Sartana cleans Lasky out, as well as four other men, in a card game, and outguns the four when they go after him. Lasky collects a gang and goes after Sartana, who lures them to the scene of Lasky's previous massacre. Realizing what Lasky has done, the gang turn on him and chase him to a cabin which Lasky has boobytrapped with dynamite. Lasky detonates the explosives, wiping out his own men, but the watching Sartana again spooks him and allows him to get away. Lasky then sends Morgan, his now-partner, to kill Sartana, but Morgan fails and is killed himself. Another gang hired by Lasky is wiped out by Sartana, who again deliberately lets Lasky escape.

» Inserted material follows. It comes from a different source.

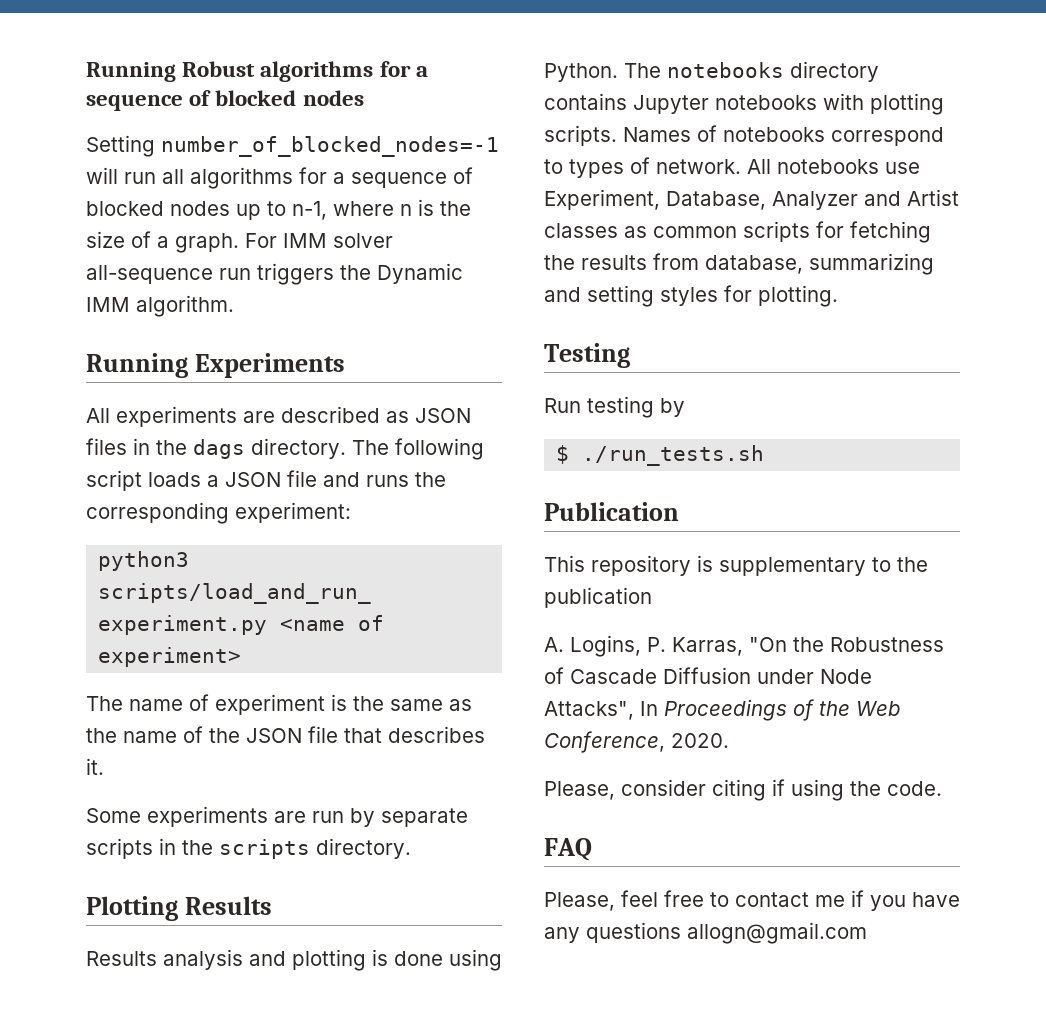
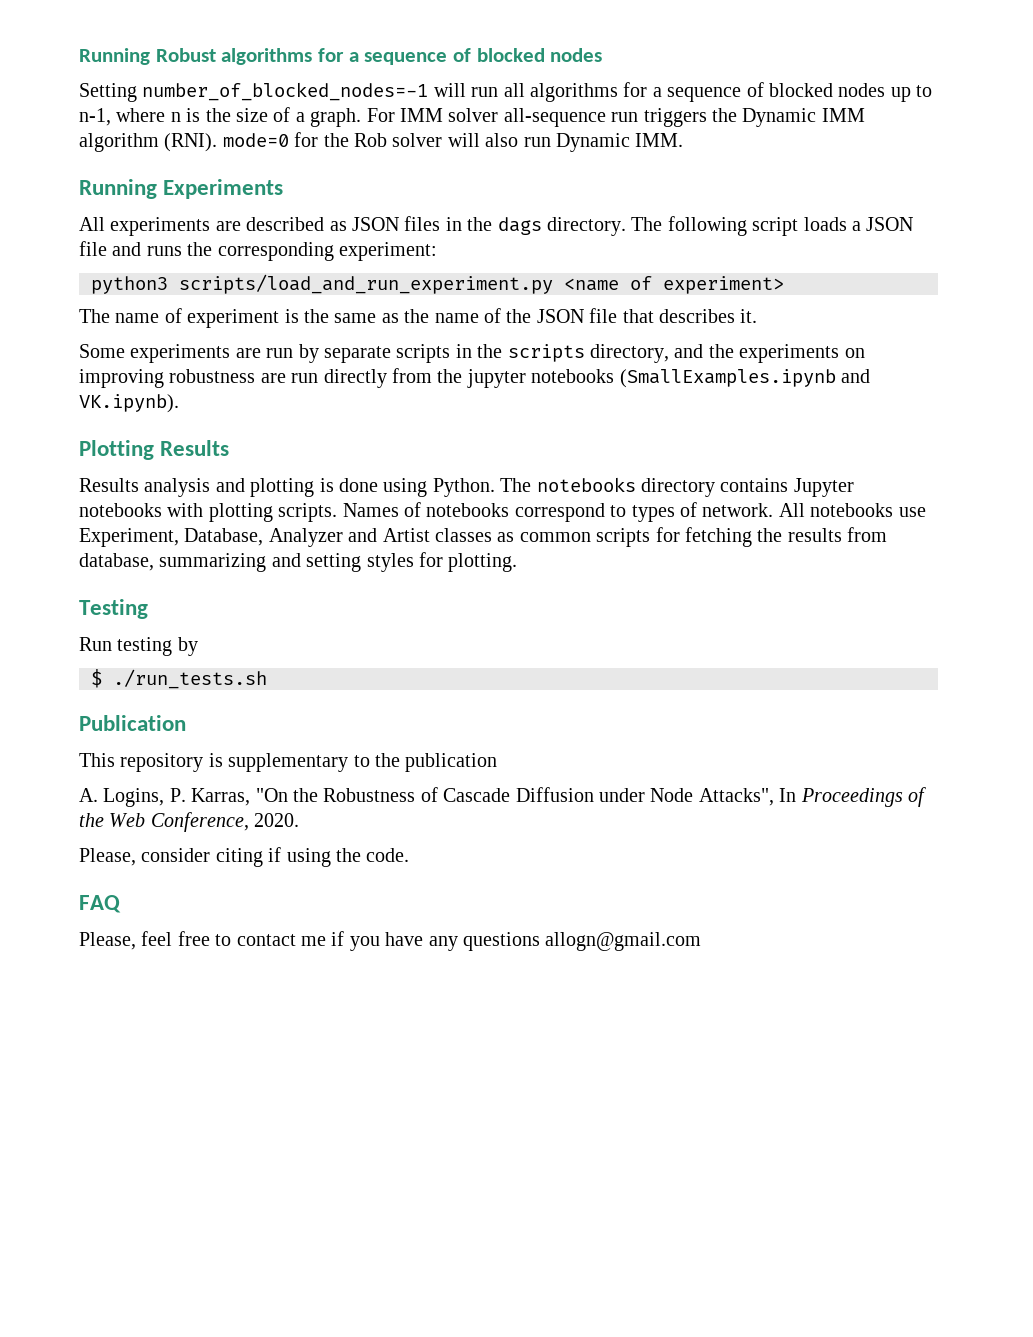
[136,295,234,317] algorithm. -> [79,132,684,152] algorithm (RNI). mode=0 for the Rob solver will also run Dynamic IMM.
[316,838,411,859] directory. -> [589,344,865,363] [79,368,870,388] [79,394,179,413] directory, and the experiments on improving robustness are run directly from the jupyter notebooks (SmallExamples.ipynb and VK.ipynb).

After Lasky blackmails Stewal and Alman and the news about the robbed stagecoach finally breaks, the two inform Mendoza that it was Lasky who killed his men. Mendoza's men capture Lasky and try to make him talk, thinking that he knows where the gold is hidden. Lasky tells him that only Sartana knows the location of the gold.

Meanwhile, Stewal, who has been having an affair with the late mayor's widow, plans to escape with the gold, supposedly hidden in the late mayor's coffin, and Alman's wife Evelyn. After Sartana tells him that Mendoza is going to dig up the coffin with the gold and keep it all for himself, Stewal goes to check if it is true and is killed by Mendoza's men. Thinking that Mendoza now has the gold, Lasky sneaks into his residence and kills him and his men with his Gatling gun. Sartana also arrives and the two open the coffin, only to discover it filled with rocks and the mayor's corpse instead of gold. Lasky then shoots Sartana and apparently kills him. The gold has been hidden by Alman, who has killed the mayor's widow and now tells his plan to his wife. Evelyn betrays and kills him, then takes Lasky to the gold, which has been hidden in another coffin. Lasky kills Evelyn, but when Sartana appears alive and unharmed the two engage in a final duel. Lasky is killed and Sartana rides out of town with the coffin full of gold.

==Cast==
- John Garko as Sartana
- William Berger as Lasky
- Sidney Chaplin as Jeff Stewal
- Gianni Rizzo as Alman
- Fernando Sancho as José Manuel Mendoza
- Klaus Kinski as Morgan
- Andrea Scotti as Perdido
- Carlo Tamberlani as Reverend Logan
- Franco Pesce as Dusty

==Releases==
If You Meet Sartana Pray for Your Death was released theatrically in Italy on 14 August 1968. Within nine days of its release the film grossed 30 million Italian lira. To promote the film at its premiere, the Roman cinema had a Western set presented complete with horses and a carriage. A sequel to the film was announced shortly after the film's release. An unofficial derivative film titled Sartana Does Not Forgive was released two months after the Italian premiere. Two others followed the next year titled Shadow of Sartana...Shadow of Your Death and Four Came to Kill Sartana. If You Meet Sartana Pray for Your Death was released in Germany on 22 August 1969 as Sartana - Bete um deinen Tod.